For persons undergoing chemotherapy or radiation treatments, moderate-intensity aerobic exercise training should be performed to maintain endurance, strength, and function. The goal of exercise at this time is to maintain function and prevent the loss of endurance and strength. Cancer treatments exhaust physical and emotional reserves, so the goal of moderate-intensity aerobic exercise training is to maintain these resources. Persons undergoing intensive chemotherapy or radiation may benefit from routine physical therapy, occupational therapy, and ambulation, as well as strength and flexibility exercises. These people are easily fatigued but appear to benefit from moderate-intensity aerobic activities.

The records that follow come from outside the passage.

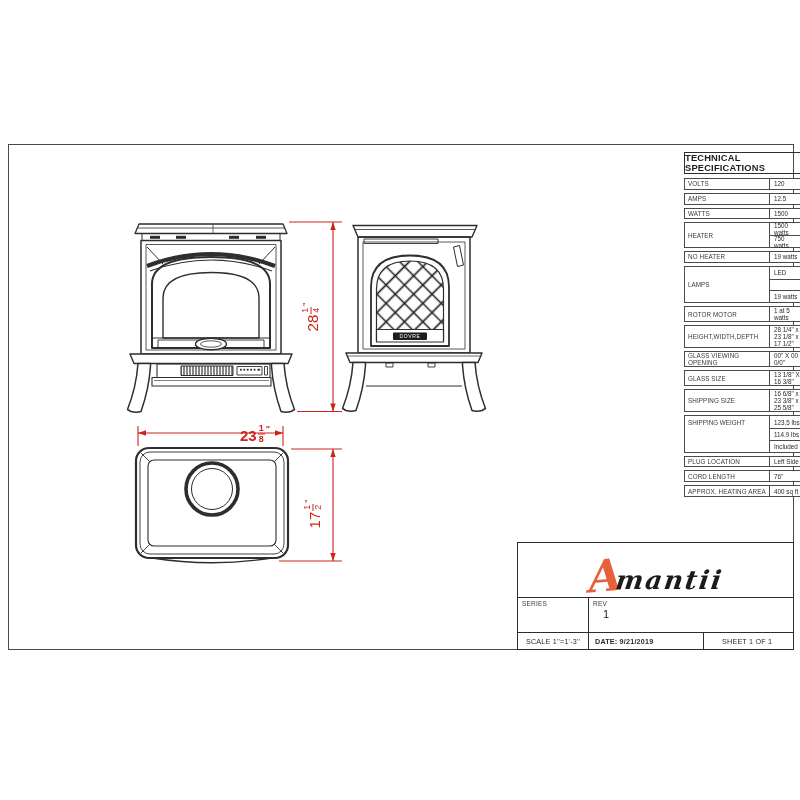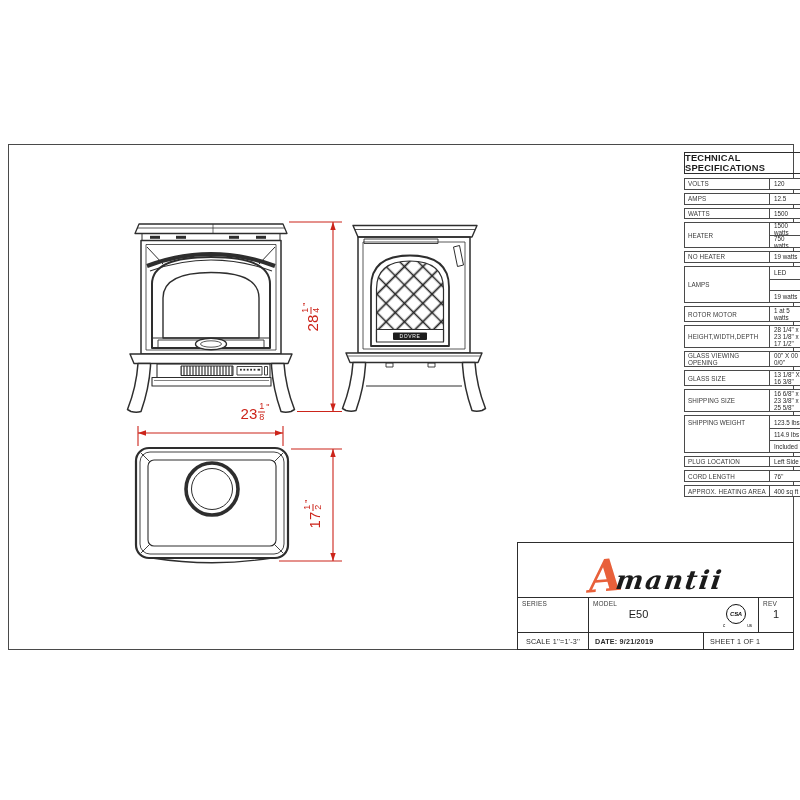"23" div.dim { font-weight: none -> bold; top: 399px -> 421px }
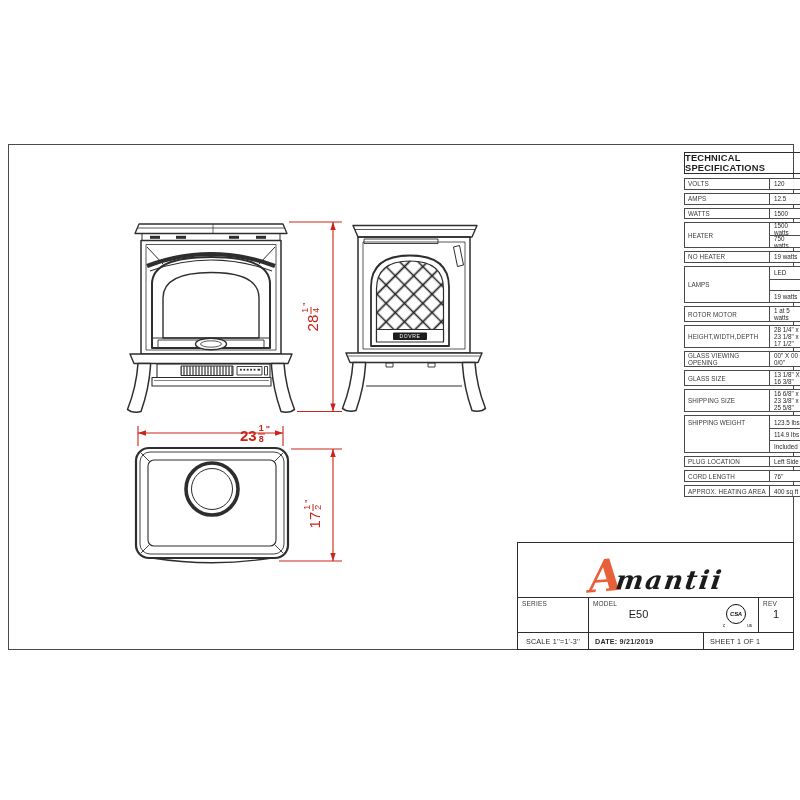"E50" div.tb-cell { html: <div> <span>MODEL</span> <span>E50</span> <span> <span> <span>CSA</span> </span> <span>c</span> <span>us</span> </span> </div> -> none }
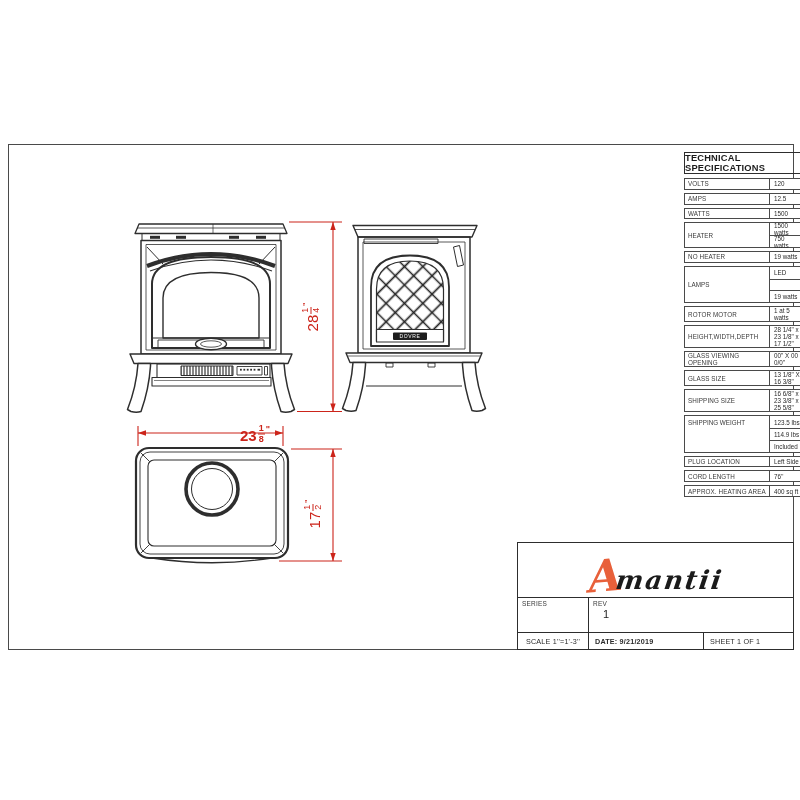"SHEET 1 OF 1" .b-sheet { margin-left: none -> 12px }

Moderate-intensity aerobic exercise during this time improves strength and endurance and assists in countering signs and symptoms associated with the cancer and its treatments, such as fatigue and nausea. Moderate-intensity aerobic exercise training may also offer profound psychological benefits for persons in cancer therapy, particularly with regard to depression. It is not known, however, at this time, whether moderate-intensity aerobic exercise training helps individuals withstand the rigors of treatment. Additionally, special modifications in the type of exercise performed may be required if orthopedic limitations, such as range of motion deficits, occur as a result of cancer surgery or cancer treatments.

Persons with generalized weakness and musculoskeletal atrophy should, whenever possible, include strength and cardiovascular training in their rehabilitation programs. Generalized weakness associated with cancer treatments can be more debilitating than the disease itself. Strength training appears to maintain lean body mass that prevents weakness, while aerobic training has been shown to improve endurance, promote physical function, and diminish fatigue (Pfalzer, 1988). People with generalized weakness and musculoskeletal atrophy typically benefit a great deal from exercise training. These subjects typically begin with low-intensity aerobic exercise and then progress to the moderate level within approximately six weeks (Dimeo, et al. 1998).

People recovering from cancer treatments or in remission from cancer have the most to gain from rehabilitation and exercise training. For cancer survivors, the objective of exercise training is to return them to their former level of physical and psychological function. Following appropriate medical screening and exercise evaluation, people in this group can participate in aerobic exercise training not merely to maintain function, but to improve fitness, physical work capacity, and cardiovascular responses to exercise. People in the recovery or remission phase typically begin in the moderate-intensity level of exercise training, but can progress to high levels of training. THINK LANCE ARMSTRONG!

Following the exercise session, it is important to allow 5 to 10 minutes for the body to "cool down." The cool-down period allows the heart rate and blood pressure to return to resting levels in a gradual and safe manner. It is important to monitor vital signs during this post-exercise period. People with cancer should be taught to monitor their heart rate, blood pressure, and heart rhythm following exercise. A general guideline is that the cool-down phase has successfully ended when an individual's heart rate returns to 100 beats per minute or less, heart rate and rhythm are regular, and blood pressure response is normal. Hot showers or heavy meals should also be avoided for several hours following a bout of aerobic exercise.